Serious Questions to Ask Your Boyfriend

Don’t you just love the excitement of dating someone new! The honeymoon period, as many call it, is just a great time where it’s just about having fun and experiencing the exhilaration of spending time with that someone. You are just too thrilled about the relationship to ask any sort of meaningful questions; but then again, who cares, right?

The answer is- you do! The problem is that when we women start spending considerable time in a relationship, we start to feel a little nervous and anxious as to where the relationship is going, what he thinks about the relationship, what his plans are and whether you are in it. Before you commit yourself to something serious, you have to understand to some questions like these; questions that you daren’t ask in the initial periods in the fear of scaring him off. But, they must certainly be asked when you are some way down the road or when you start finding yourself bursting with such questions, wondering what his responses will be. It is better to clear the air before you take the plunge because erring on the side of caution is always better than having to take care of a broken heart. Words to the wise ladies – do not, I repeat, do not make it an interrogation. It is imperative that you pick your moments and that the questions you ask are in sync with the mood. Men are generally put off when you start demanding answers to questions they themselves might not even have considered. Also, remember that the body language is just as, and maybe more, important as the answer that he shells out. So ladies, if you have been with a guy long enough, then it is time you asked these questions and pronto!

questions-for-friends

1. What Are Your Priorities?

It is important to get this question checked off as quickly as possible. You may not even have to ask the question, as actions speak louder than words; how he describes your relationship to others; does he make you wait for long before he shows up for somewhere. How he prioritize you will be key to any future for the relationship. It is not imperative to be his number one priority, as, more often than not, kids- if he has any- will be topping this list. But, you should be somewhere very close to the top in his list if he is serious about you and the relationship. Ask this question, if you have to; but if you pay attention to his action, you might be able to hear well.

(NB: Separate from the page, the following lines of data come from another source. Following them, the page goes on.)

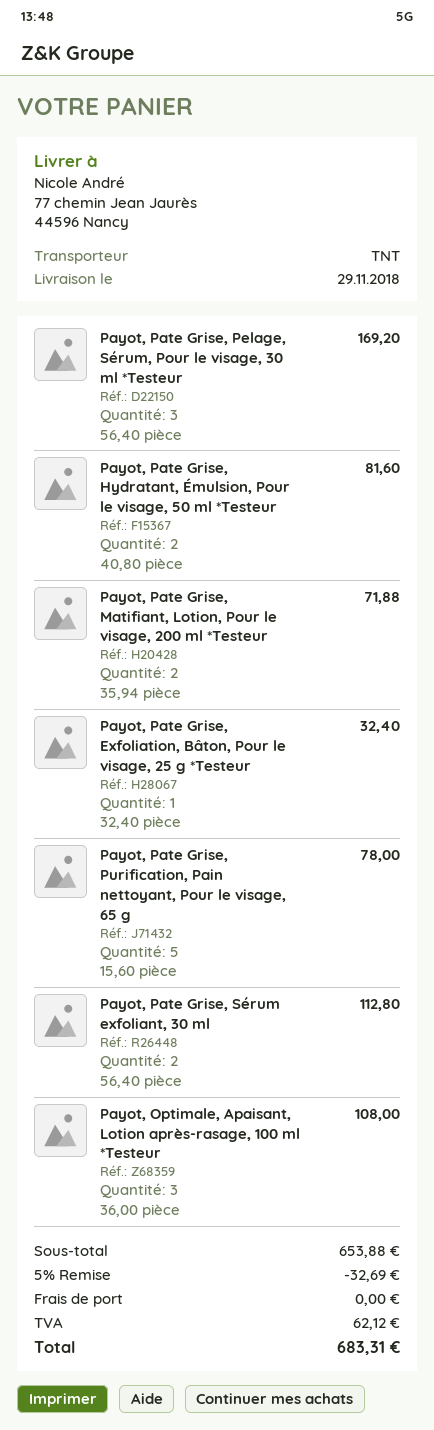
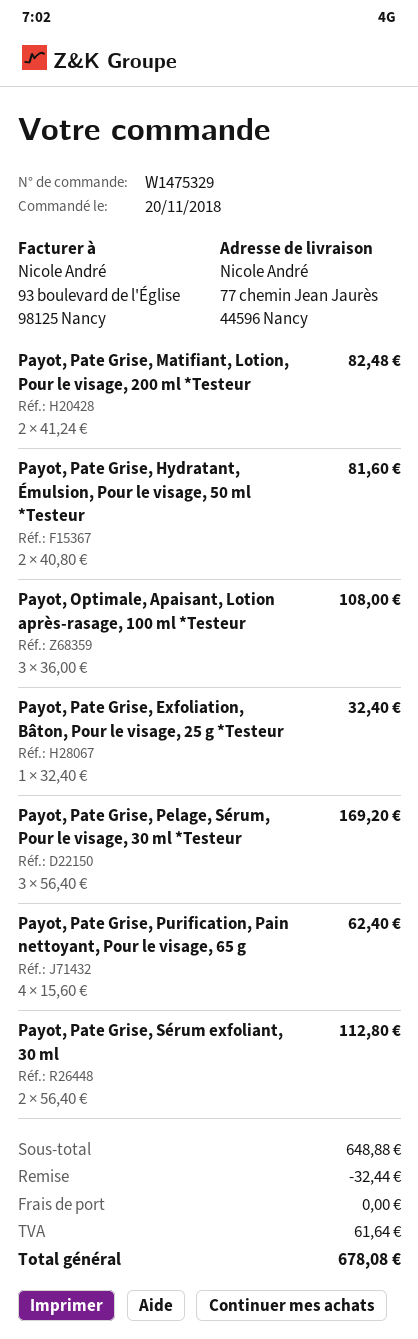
Payot, Pate Grise, Matifiant, Lotion, Pour le visage, 200 ml *Testeur: 2 x 35.94 = 71.88 -> 2 x 41.24 = 82.48
Payot, Pate Grise, Purification, Pain nettoyant, Pour le visage, 65 g: 5 x 15.60 = 78.00 -> 4 x 15.60 = 62.40
subtotal: 653.88 -> 648.88
discount: 32.69 -> 32.44
tax: 62.12 -> 61.64
total: 683.31 -> 678.08

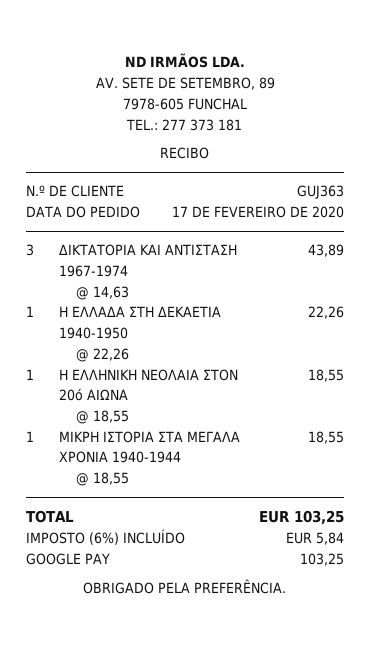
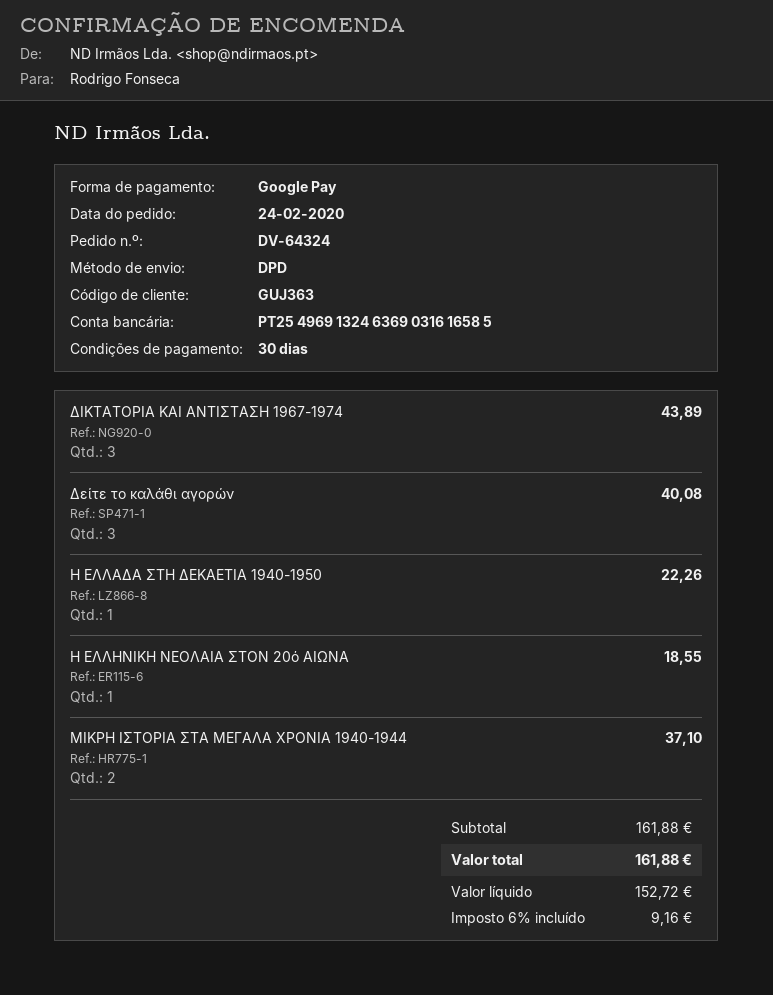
order date: 2020-02-17 -> 2020-02-24
ΜΙΚΡΗ ΙΣΤΟΡΙΑ ΣΤΑ ΜΕΓΑΛΑ ΧΡΟΝΙΑ 1940-1944: 1 for 18.55 -> 2 for 37.10
Δείτε το καλάθι αγορών: none -> 3 for 40.08
tax: 6% = 5.84 -> 6% = 9.16
total: 103.25 -> 161.88

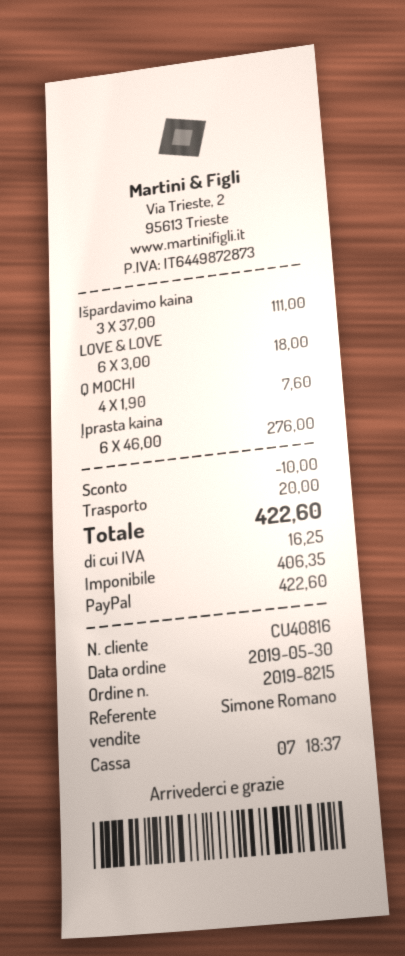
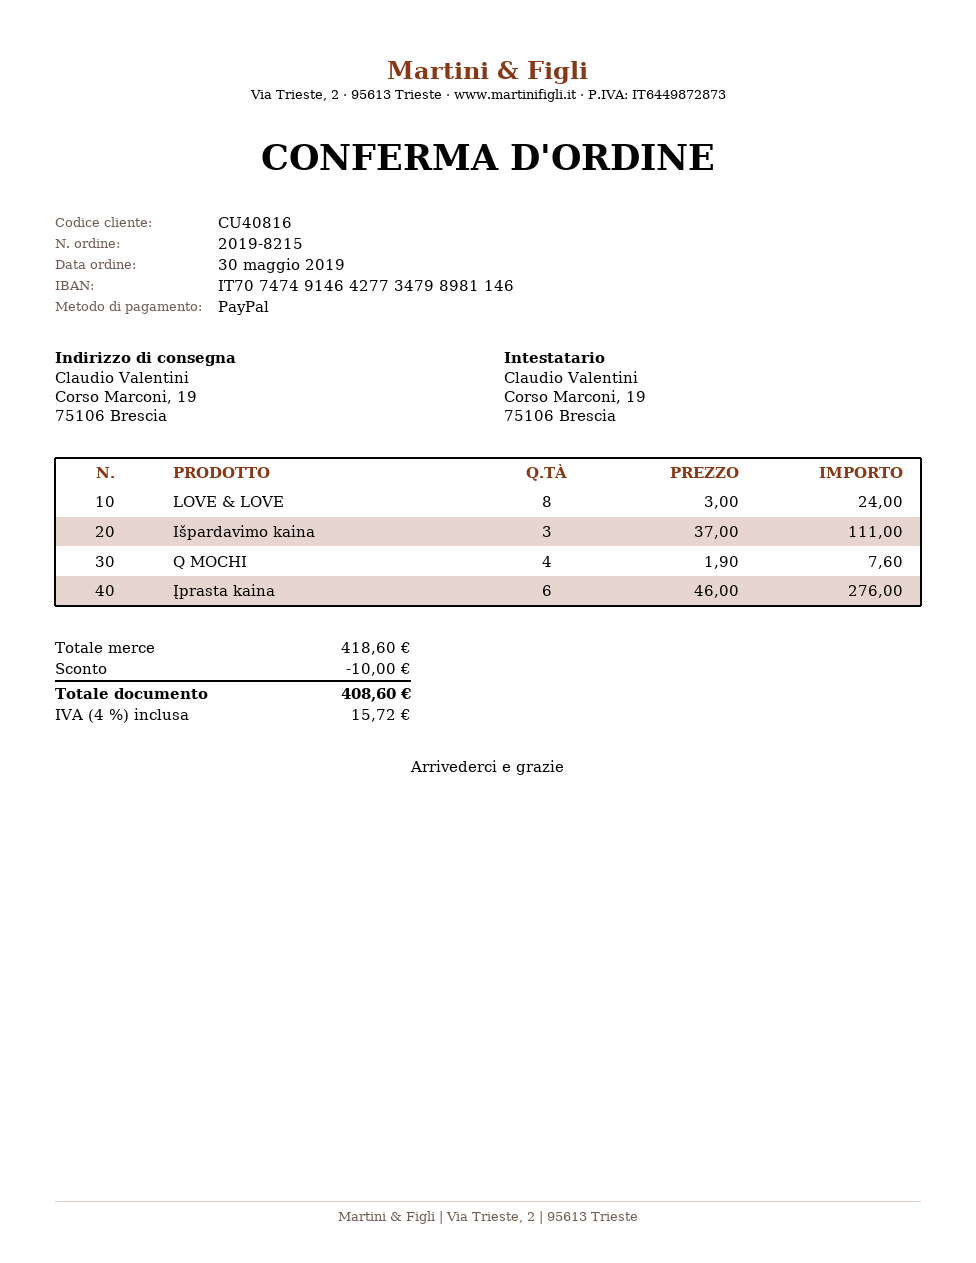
LOVE & LOVE: 6 x 3.00 = 18.00 -> 8 x 3.00 = 24.00
shipping: 20.00 -> none
tax: 16.25 -> 15.72
total: 422.60 -> 408.60

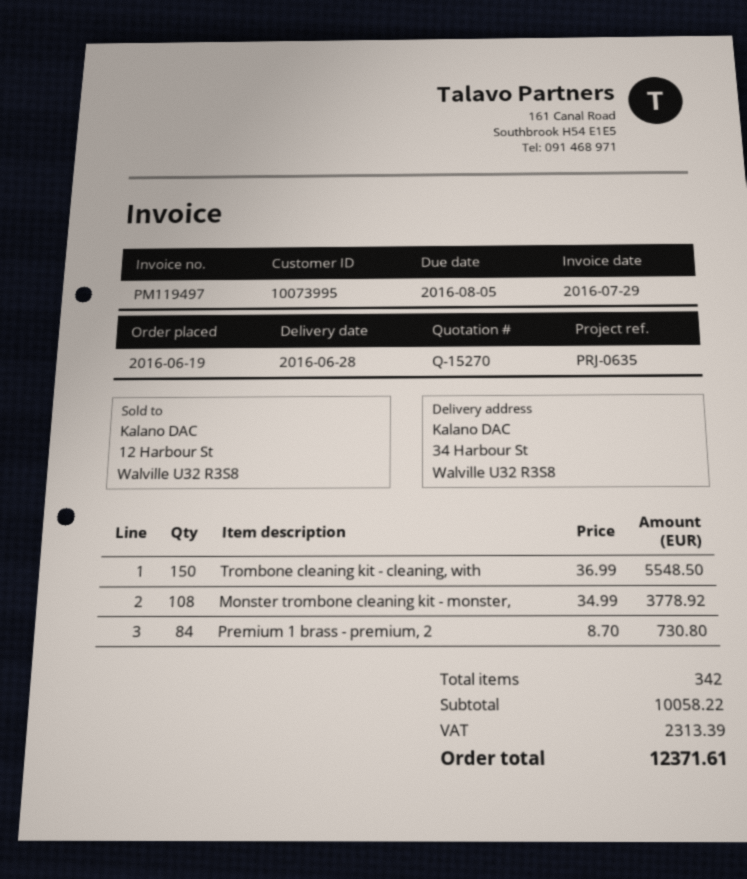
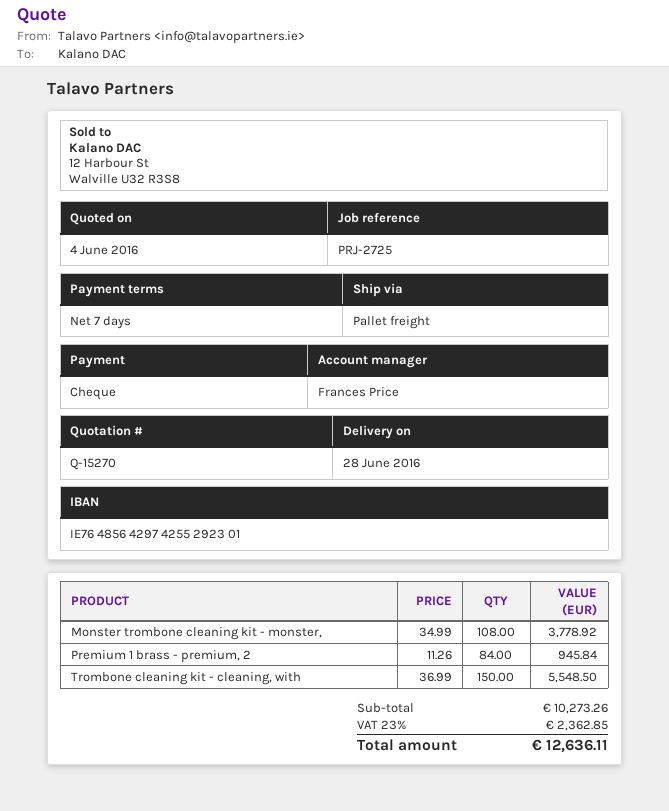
reference: PRJ-0635 -> PRJ-2725
Premium 1 brass - premium, 2: 84 x 8.70 = 730.80 -> 84 x 11.26 = 945.84
subtotal: 10058.22 -> 10273.26
tax: 2313.39 -> 2362.85
total: 12371.61 -> 12636.11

2. Are You Still in Touch With Your Ex?

Now, he may say there is nothing between them anymore, but if he still has contact with his ex on a regular basis, then it is time for you to step aside or the very least, be worried about. The old flame has a habit of not dying out completely and if he still has constant contact with his ex, then chances that they still have feelings for each other is high; you can’t blame him if he does, but you certainly can save yourself from heartache. You definitely do not want to get into such a muddle, where the chances are high that they might rekindle that flame and you will end up getting burnt in the process.

3. Do You Want a Long Term Relationship?

We girls are, normally, always looking for our knights in shining armor; but finding one is a hard challenge that keeps on determinedly failing us.  Getting to know if he is in for the long haul is important before you start dreaming of a life together. He may have shown great care and respect, but may not be inclined towards a long term relationship or the possibility of marriage one day. Even if he wants to be in a long term relationship with you, he may feel strongly against the idea of getting married one day. If you want this, then clarify this before you start building dreams; you can escape from the harsh sting of disappointment that arises from false expectations.

4. Do You Want Children, If so How Many?

So, you have ticked off the questions about marriage. Well, the next question you could follow up with is this. If you want children, then ensure that your partner does too. He may want to spend the rest of his life with you, but he may not be as enthusiastic about having and raising children. If he doesn’t, then try and get to the bottom- why? Maybe, you could change his opinion. If he does, then discuss about the number of kids that you guys would like to have. Even if you both are highly compatible together on all other issues and disagree completely only on this one, it could still end up spoiling your relationship. So, it’s important to get this question out of the way too before you take the relationship seriously.

5. Where Do You See Us in The Next Five Years?

When you have the notion of being in a long term relationship, it is important to know the goals and the intentions of the guy for his as well as your own life. Do you figure in his life for the foreseeable future? What does he envisage the future to hold for both of you? What and where does he think his personal and professional life will be in the five years time? These need be answered if you are to have a successful relationship with him. Understanding his goals on both the personal as well as professional front is a very good idea; it not only gives you an insight into his dreams and ambitions but also will help you merge yours with his; you will also be able to discern how serious he is about you and the relationship.

As already mentioned, the tone and timing of these questions are important; cherry pick the moments- never ask them too early in a relationship.